The Arbor recipe is the other major component that consitutes the neuroscientific description, hence this proposal.

From a user point of view having an Arbor Recipe Format makes sense, because

I can store it, and it's a better way to store a recipe than a Python script.
I can re-use it (like ACC), so a potential Arbor-GUI for network design would target the other half of the scientific description
Now we're almost there for transporting a simulation from my laptop to HPC: I simply feed Arbor on HPC the Arbor Recipe file, one or more .acc files, and a brief description of the hardware context/load balancing.
Co-sim applications will probably be able to take advantage of this as well
This also makes recipes trivially pickleable, which for certain corners of the Python ecosystem is a boon.

Scope

Three questions:

A recipe is not a simulation, although quite close. Would it make sense to extend this format to cover domain decompositions, hardware descriptions?
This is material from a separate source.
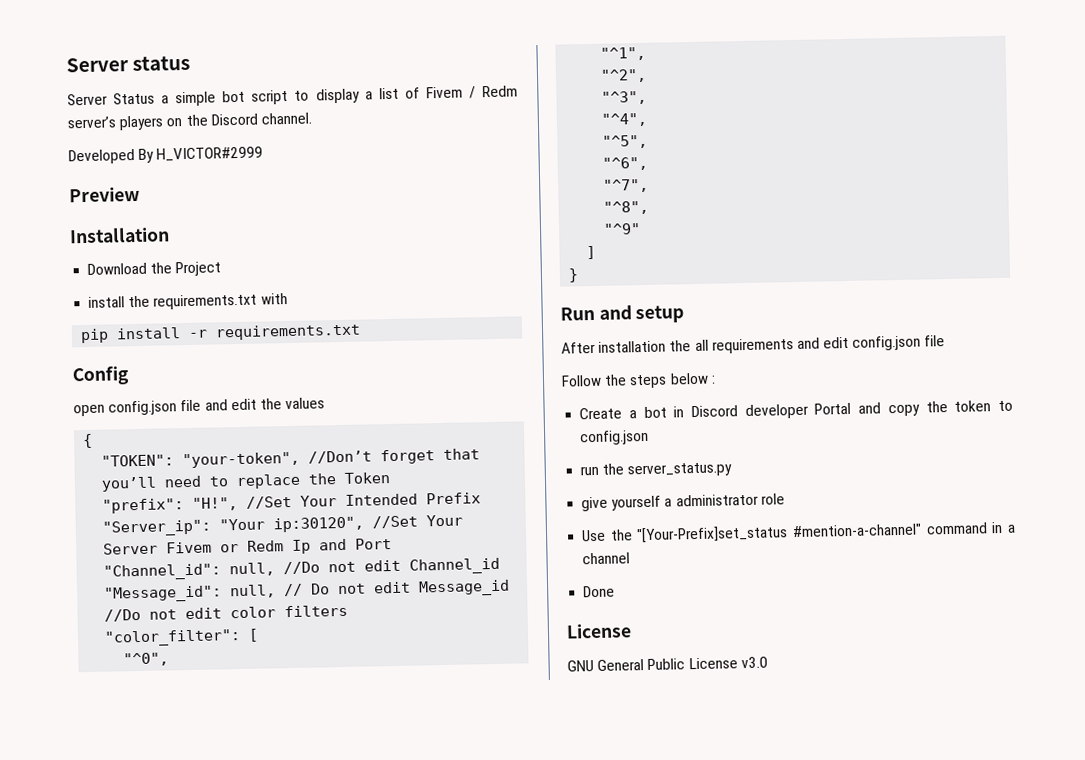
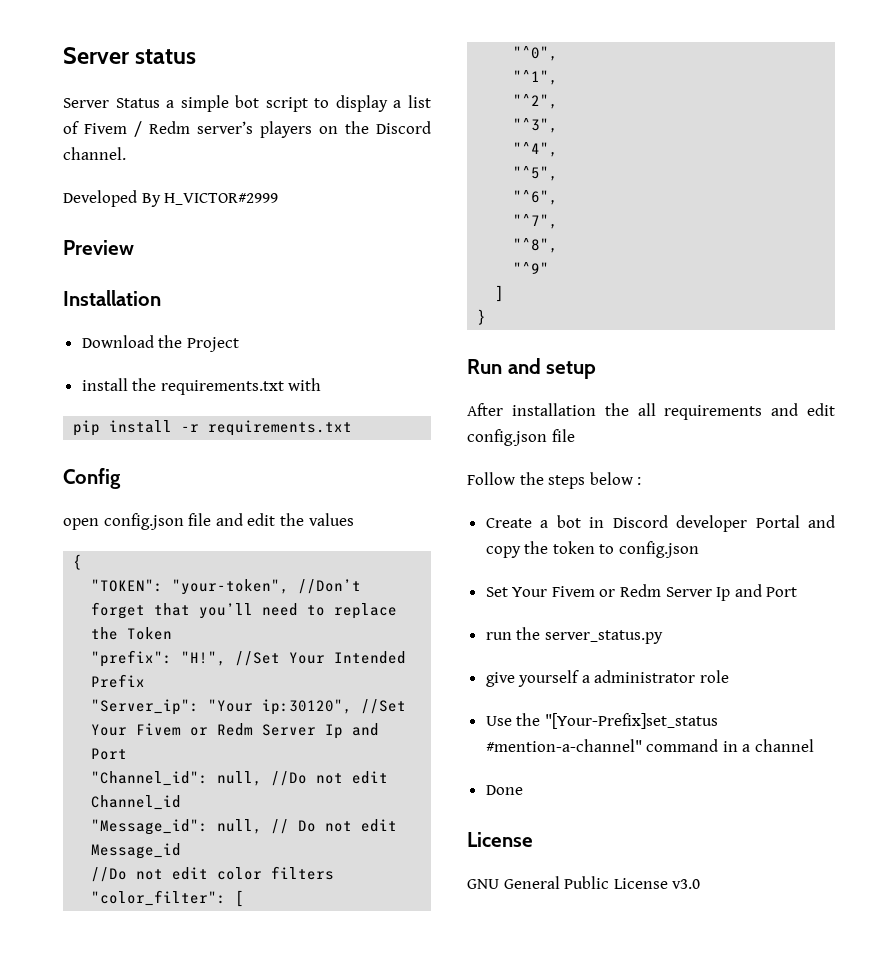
[103,540,285,555] Server Fivem or Redm -> [136,723,317,736] Fivem or Redm Server
(650, 437) none -> [485,584,798,601] // Set Your Fivem or Redm Server Ip and Port

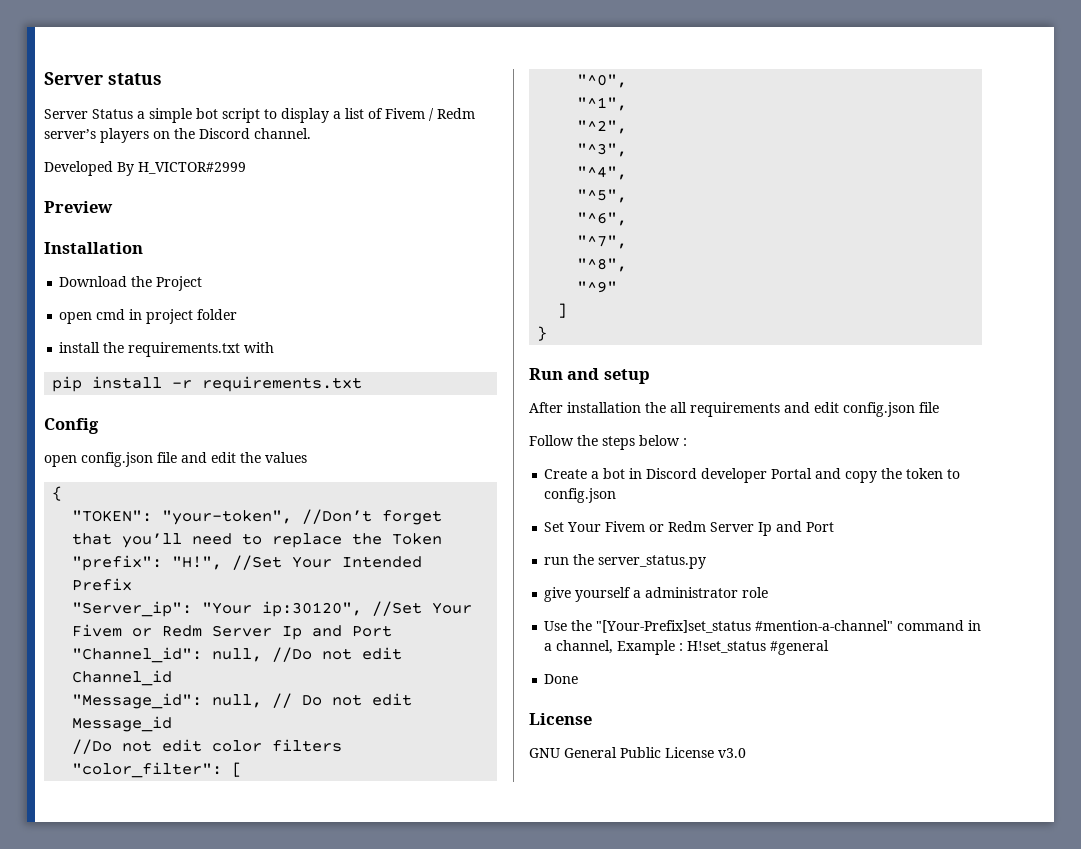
(239, 344) none -> [59,309,238,324] // open cmd in project folder
[755,739,815,752] channel -> [556,640,830,655] channel, Example : H!set_status #general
For a user, it would be extremely useful if they can design the simulation on their machine, copy it over to their HPC and with minimal/no extra info run over all the hardware that they assign the job.
A major extension of the Arbor Recipe could and I think should be rolled up in this process, to combat exploding explicit connection lists, which is a native format for connectivity matrices, see also ticket https://github.com/arbor-sim/arbor/issues/418. We'd need a higher level way to describe cell poplutions and connections between them. @thorsterhater donated the following comment to this issue:

The algebra approach would be a declarative (haha!) DSL something (and I am making something up here)
(connect
  (choose 100 (has-GJ type="A"))
  (choose 100 (has-GJ type="B")))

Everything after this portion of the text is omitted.